> _AIM OF THE EXERCISE_
Leaving the pictures aside, repeat the entries exactly.

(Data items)
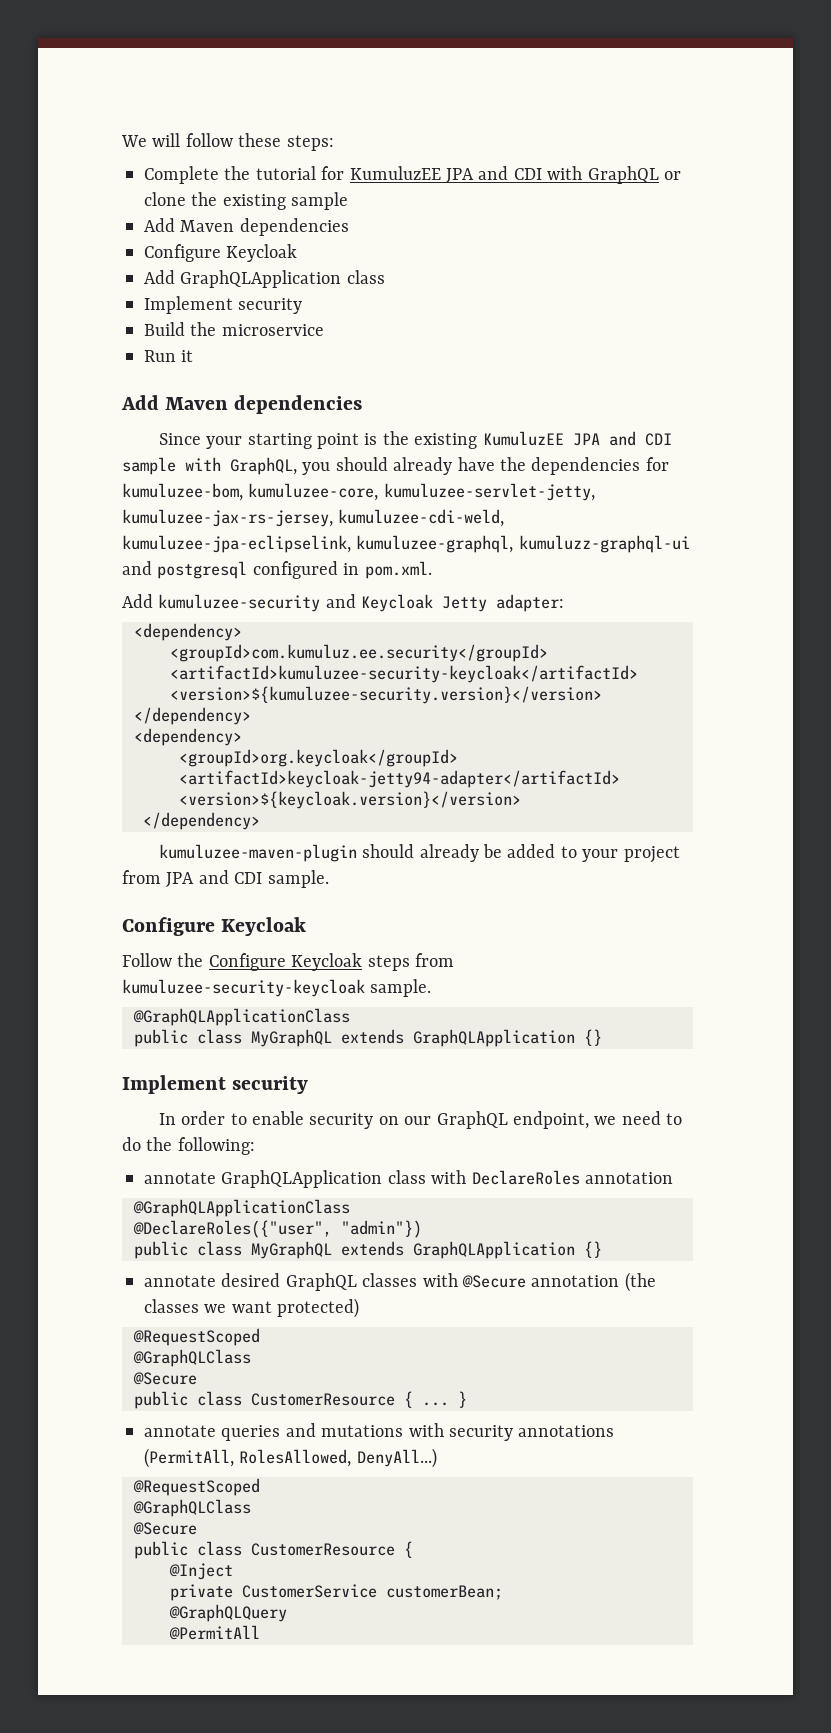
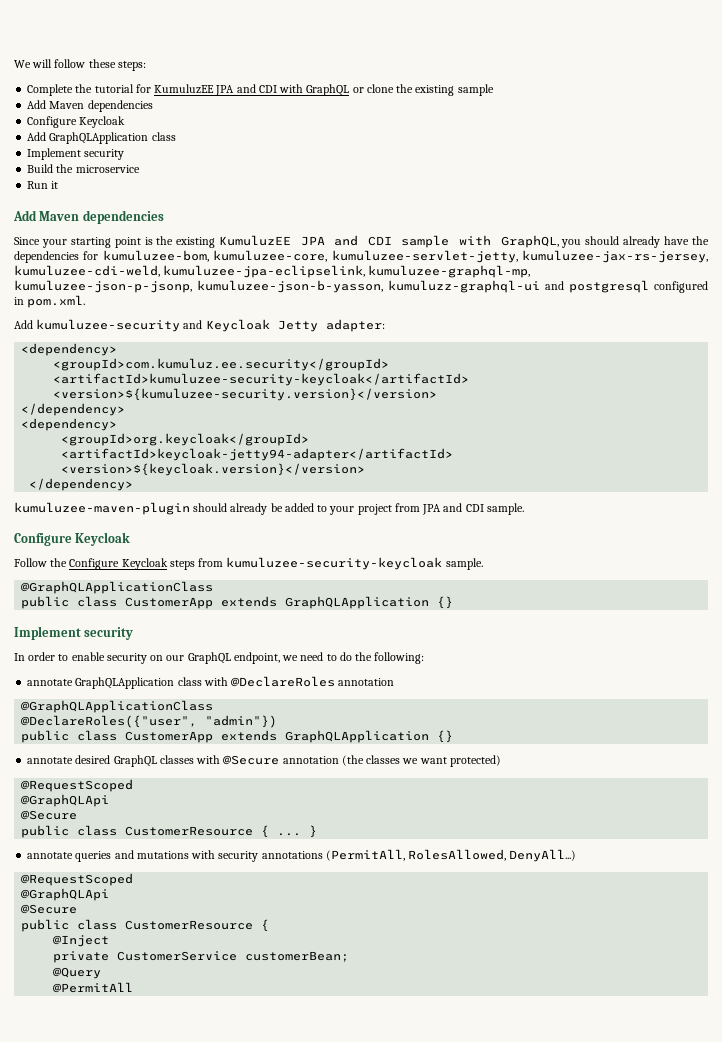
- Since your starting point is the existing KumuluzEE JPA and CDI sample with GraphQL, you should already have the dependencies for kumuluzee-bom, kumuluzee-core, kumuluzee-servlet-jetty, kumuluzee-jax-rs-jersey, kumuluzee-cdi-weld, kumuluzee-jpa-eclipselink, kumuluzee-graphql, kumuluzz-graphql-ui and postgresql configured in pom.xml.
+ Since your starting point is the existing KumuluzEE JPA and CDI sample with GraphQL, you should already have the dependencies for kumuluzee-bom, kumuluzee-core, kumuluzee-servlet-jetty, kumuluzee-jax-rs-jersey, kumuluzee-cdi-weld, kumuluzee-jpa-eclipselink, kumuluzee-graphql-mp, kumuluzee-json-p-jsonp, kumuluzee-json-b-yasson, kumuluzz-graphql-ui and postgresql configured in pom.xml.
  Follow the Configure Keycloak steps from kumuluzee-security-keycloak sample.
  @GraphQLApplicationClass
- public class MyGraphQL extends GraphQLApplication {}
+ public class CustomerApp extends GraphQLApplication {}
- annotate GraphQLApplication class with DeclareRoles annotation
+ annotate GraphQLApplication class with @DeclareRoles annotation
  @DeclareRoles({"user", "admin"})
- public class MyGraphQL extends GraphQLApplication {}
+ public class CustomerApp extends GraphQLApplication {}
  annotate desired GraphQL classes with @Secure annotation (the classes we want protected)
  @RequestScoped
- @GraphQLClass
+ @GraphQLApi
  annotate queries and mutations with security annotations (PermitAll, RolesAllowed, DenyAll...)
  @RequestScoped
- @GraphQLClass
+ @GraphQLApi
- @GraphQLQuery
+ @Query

> _REPLY TO THE TASK_
- Since your starting point is the existing KumuluzEE JPA and CDI sample with GraphQL, you should already have the dependencies for kumuluzee-bom, kumuluzee-core, kumuluzee-servlet-jetty, kumuluzee-jax-rs-jersey, kumuluzee-cdi-weld, kumuluzee-jpa-eclipselink, kumuluzee-graphql, kumuluzz-graphql-ui and postgresql configured in pom.xml.
+ Since your starting point is the existing KumuluzEE JPA and CDI sample with GraphQL, you should already have the dependencies for kumuluzee-bom, kumuluzee-core, kumuluzee-servlet-jetty, kumuluzee-jax-rs-jersey, kumuluzee-cdi-weld, kumuluzee-jpa-eclipselink, kumuluzee-graphql-mp, kumuluzee-json-p-jsonp, kumuluzee-json-b-yasson, kumuluzz-graphql-ui and postgresql configured in pom.xml.
  Follow the Configure Keycloak steps from kumuluzee-security-keycloak sample.
  @GraphQLApplicationClass
- public class MyGraphQL extends GraphQLApplication {}
+ public class CustomerApp extends GraphQLApplication {}
- annotate GraphQLApplication class with DeclareRoles annotation
+ annotate GraphQLApplication class with @DeclareRoles annotation
  @DeclareRoles({"user", "admin"})
- public class MyGraphQL extends GraphQLApplication {}
+ public class CustomerApp extends GraphQLApplication {}
  annotate desired GraphQL classes with @Secure annotation (the classes we want protected)
  @RequestScoped
- @GraphQLClass
+ @GraphQLApi
  annotate queries and mutations with security annotations (PermitAll, RolesAllowed, DenyAll...)
  @RequestScoped
- @GraphQLClass
+ @GraphQLApi
- @GraphQLQuery
+ @Query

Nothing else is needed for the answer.